• Description of the task: Among these records, which lines include "pill"? Copy them out.

• Entries supplied:

####

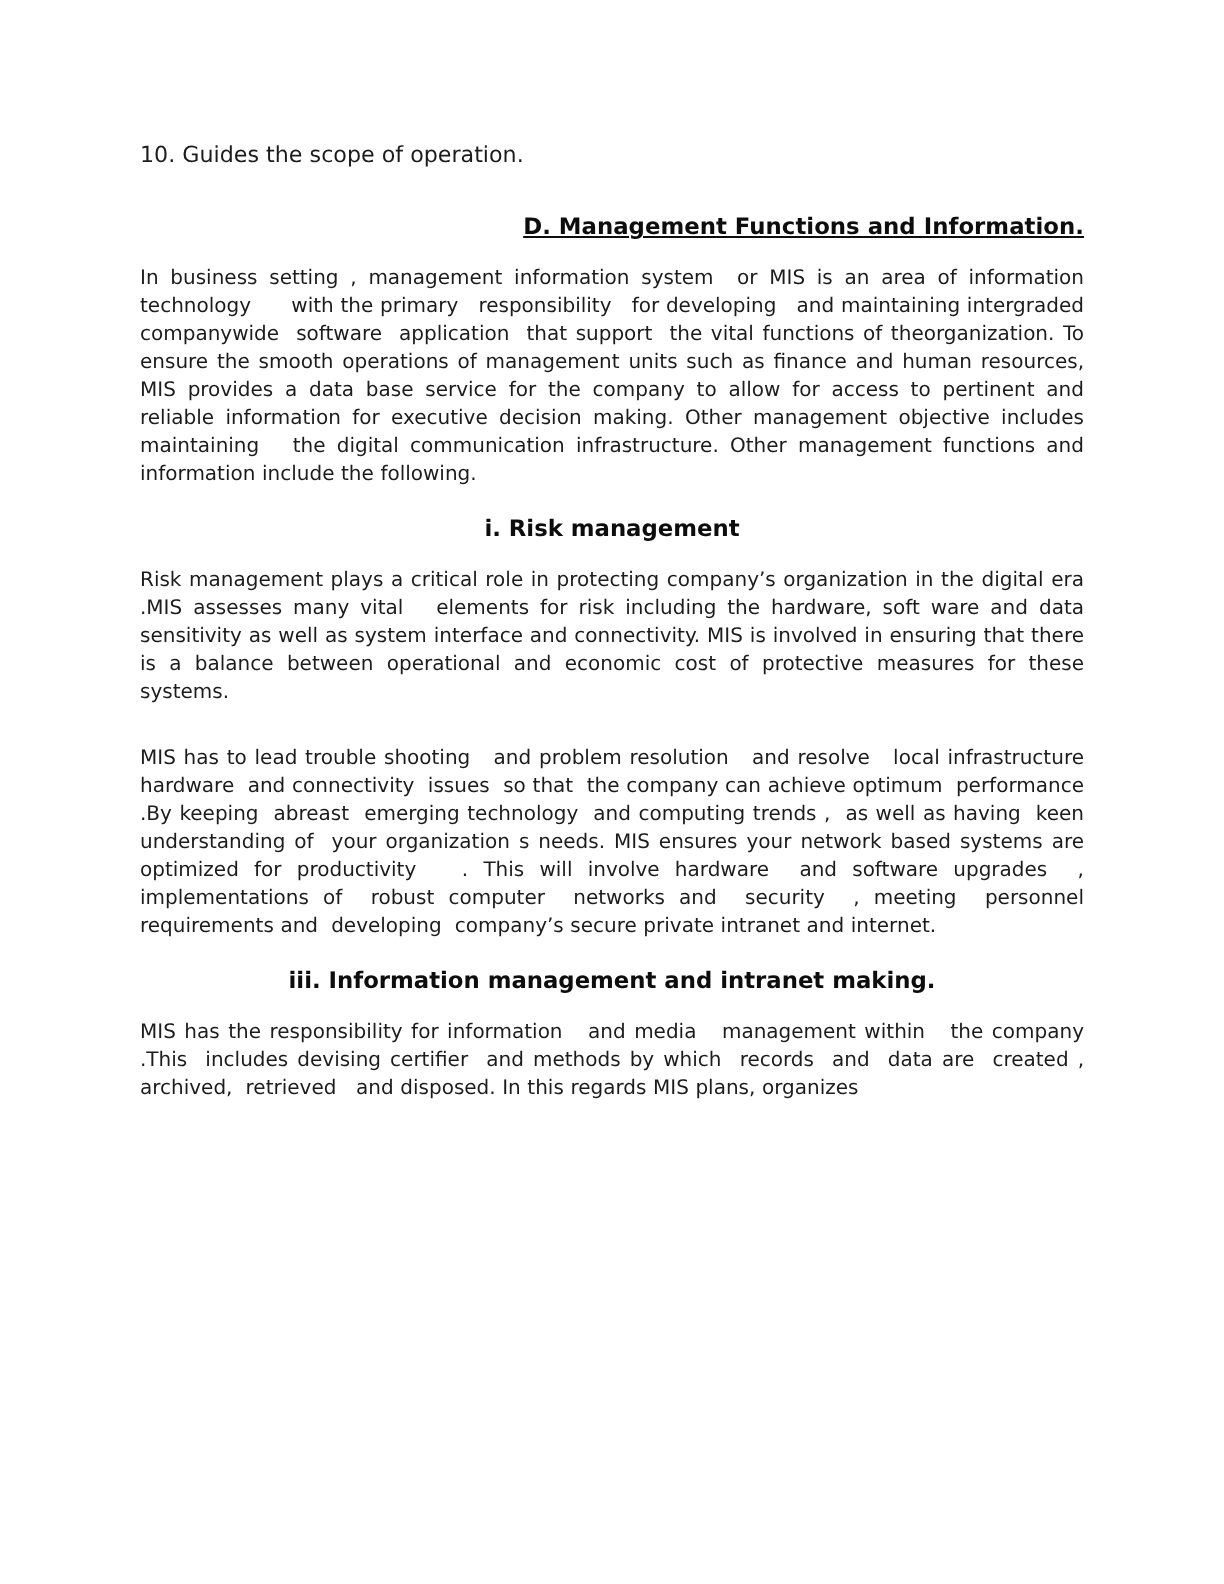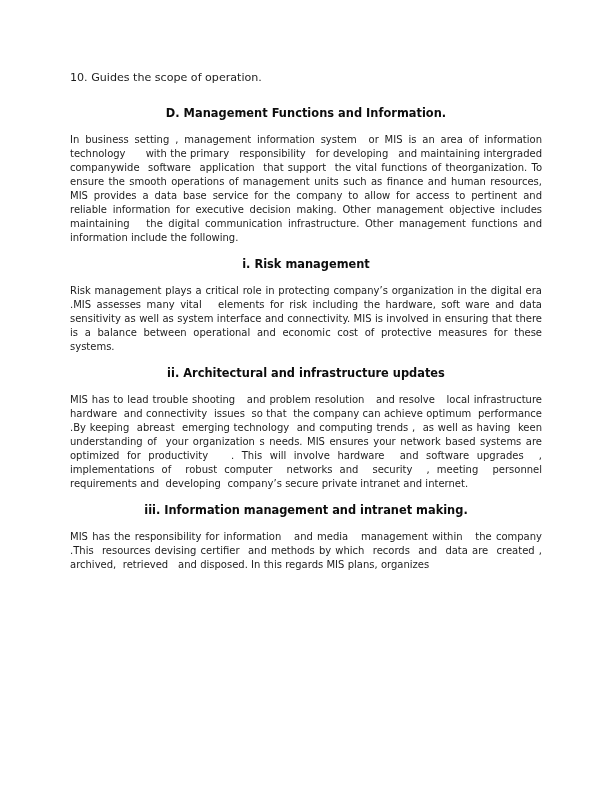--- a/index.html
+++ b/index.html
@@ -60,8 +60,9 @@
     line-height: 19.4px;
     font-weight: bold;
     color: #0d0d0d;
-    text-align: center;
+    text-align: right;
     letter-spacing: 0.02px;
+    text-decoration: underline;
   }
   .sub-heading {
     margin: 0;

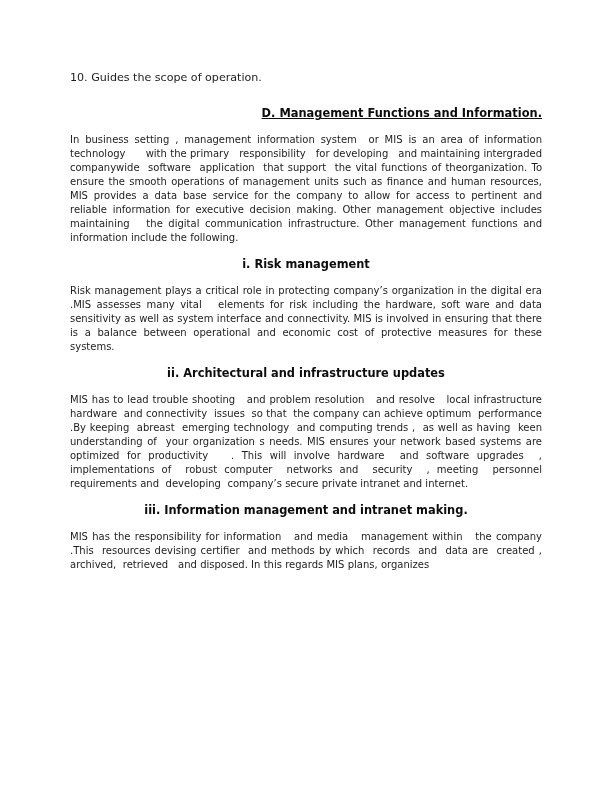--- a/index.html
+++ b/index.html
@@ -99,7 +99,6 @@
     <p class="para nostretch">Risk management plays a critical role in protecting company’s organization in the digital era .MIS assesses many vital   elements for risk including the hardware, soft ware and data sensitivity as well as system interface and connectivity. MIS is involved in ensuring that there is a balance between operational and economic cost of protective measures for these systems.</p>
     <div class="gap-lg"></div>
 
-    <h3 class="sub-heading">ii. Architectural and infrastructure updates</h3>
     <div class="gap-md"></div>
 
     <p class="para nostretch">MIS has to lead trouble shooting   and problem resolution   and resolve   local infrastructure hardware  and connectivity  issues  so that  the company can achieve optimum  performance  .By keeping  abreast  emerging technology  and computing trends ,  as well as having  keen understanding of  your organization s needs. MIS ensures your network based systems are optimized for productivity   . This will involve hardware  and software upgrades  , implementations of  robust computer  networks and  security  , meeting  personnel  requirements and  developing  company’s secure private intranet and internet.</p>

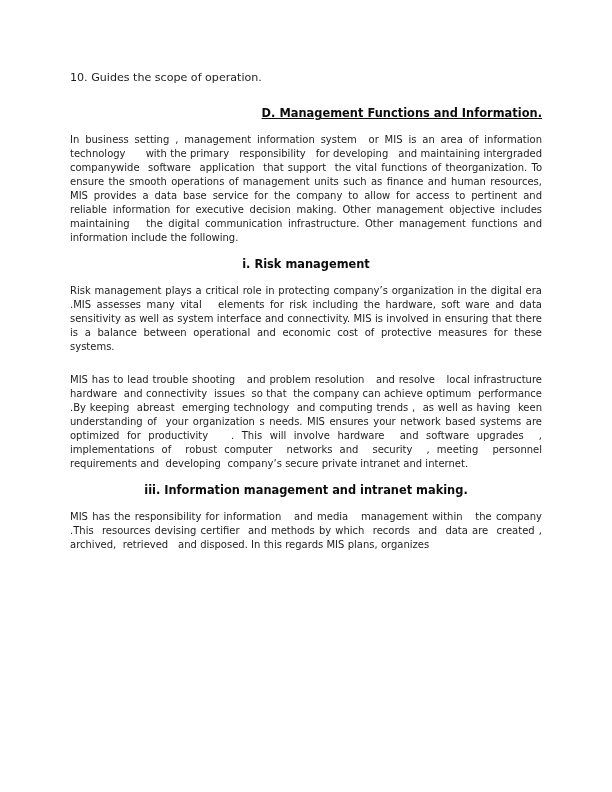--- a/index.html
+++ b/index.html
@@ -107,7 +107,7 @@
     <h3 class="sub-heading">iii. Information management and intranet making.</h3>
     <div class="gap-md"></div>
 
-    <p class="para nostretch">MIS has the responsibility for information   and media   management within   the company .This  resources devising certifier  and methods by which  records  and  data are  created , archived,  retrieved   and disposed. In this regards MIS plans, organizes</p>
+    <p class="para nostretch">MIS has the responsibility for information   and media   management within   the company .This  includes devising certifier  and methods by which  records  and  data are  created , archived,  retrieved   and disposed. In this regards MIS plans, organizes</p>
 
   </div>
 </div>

####

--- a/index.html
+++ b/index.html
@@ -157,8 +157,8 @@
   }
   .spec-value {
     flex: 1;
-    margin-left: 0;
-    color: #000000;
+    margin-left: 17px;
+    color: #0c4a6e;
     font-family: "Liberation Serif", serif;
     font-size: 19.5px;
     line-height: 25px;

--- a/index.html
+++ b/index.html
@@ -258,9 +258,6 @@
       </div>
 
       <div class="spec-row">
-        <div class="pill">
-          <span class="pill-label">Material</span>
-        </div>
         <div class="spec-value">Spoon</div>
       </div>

####

• Solution:
-        <div class="pill">
-          <span class="pill-label">Material</span>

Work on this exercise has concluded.